Extracted data entries
⟨
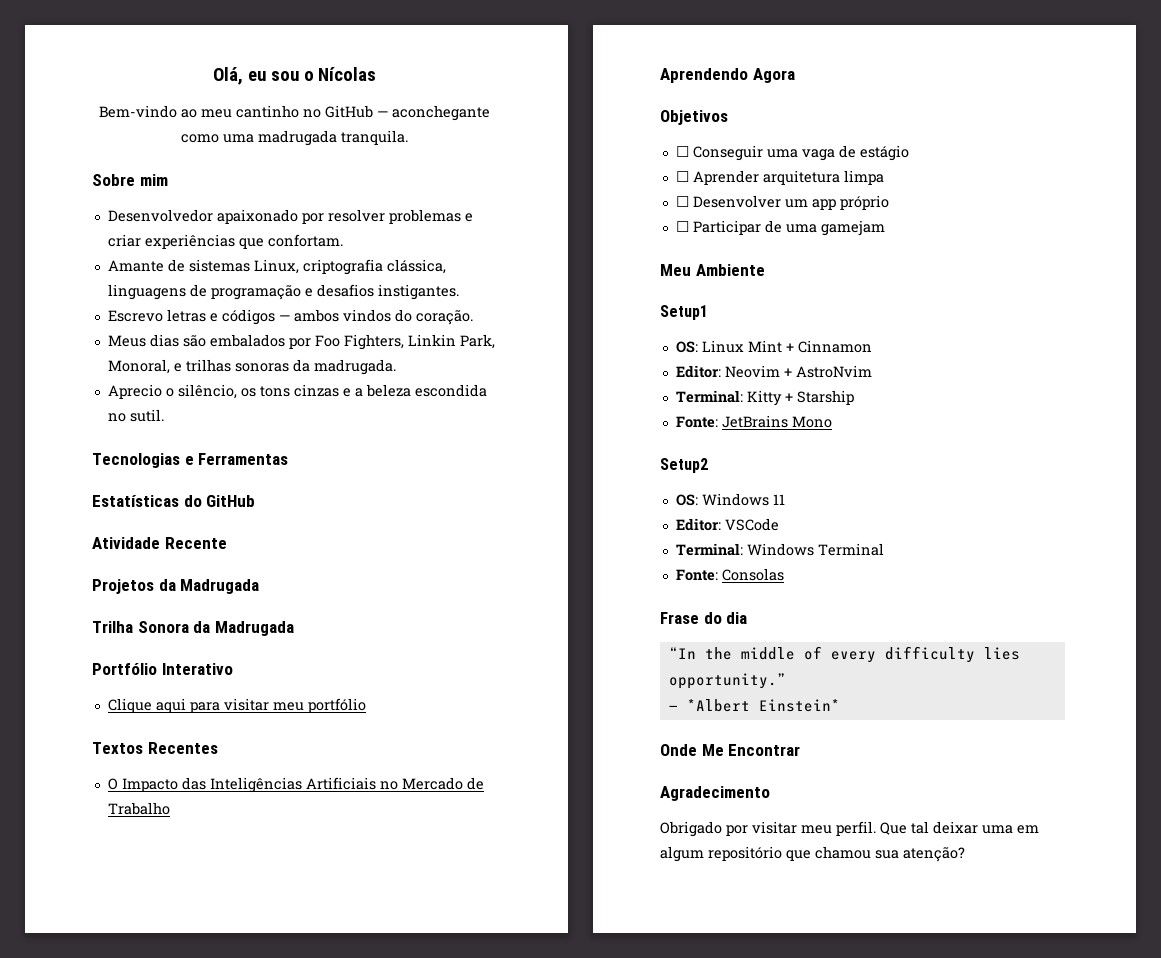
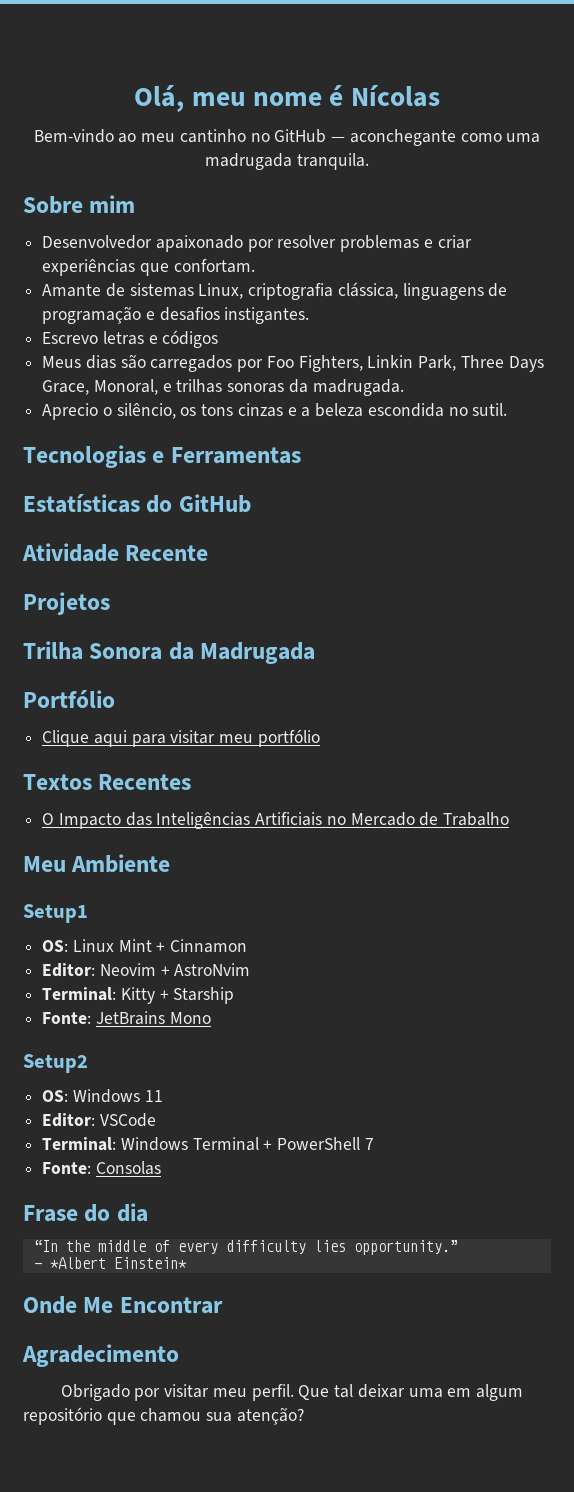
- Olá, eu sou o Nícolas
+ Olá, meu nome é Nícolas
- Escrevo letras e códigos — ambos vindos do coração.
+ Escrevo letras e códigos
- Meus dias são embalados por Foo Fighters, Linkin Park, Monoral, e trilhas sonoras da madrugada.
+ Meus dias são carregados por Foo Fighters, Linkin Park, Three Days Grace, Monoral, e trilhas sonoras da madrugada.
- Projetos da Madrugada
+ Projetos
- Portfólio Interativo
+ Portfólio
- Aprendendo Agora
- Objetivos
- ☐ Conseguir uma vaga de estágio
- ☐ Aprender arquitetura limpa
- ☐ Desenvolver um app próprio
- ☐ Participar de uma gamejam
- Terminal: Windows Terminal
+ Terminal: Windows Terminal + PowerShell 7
⟩
Activity = Your task is to copy every line of the entries that contains the string "Monoral".

Answer box =
- Meus dias são embalados por Foo Fighters, Linkin Park, Monoral, e trilhas sonoras da madrugada.
+ Meus dias são carregados por Foo Fighters, Linkin Park, Three Days Grace, Monoral, e trilhas sonoras da madrugada.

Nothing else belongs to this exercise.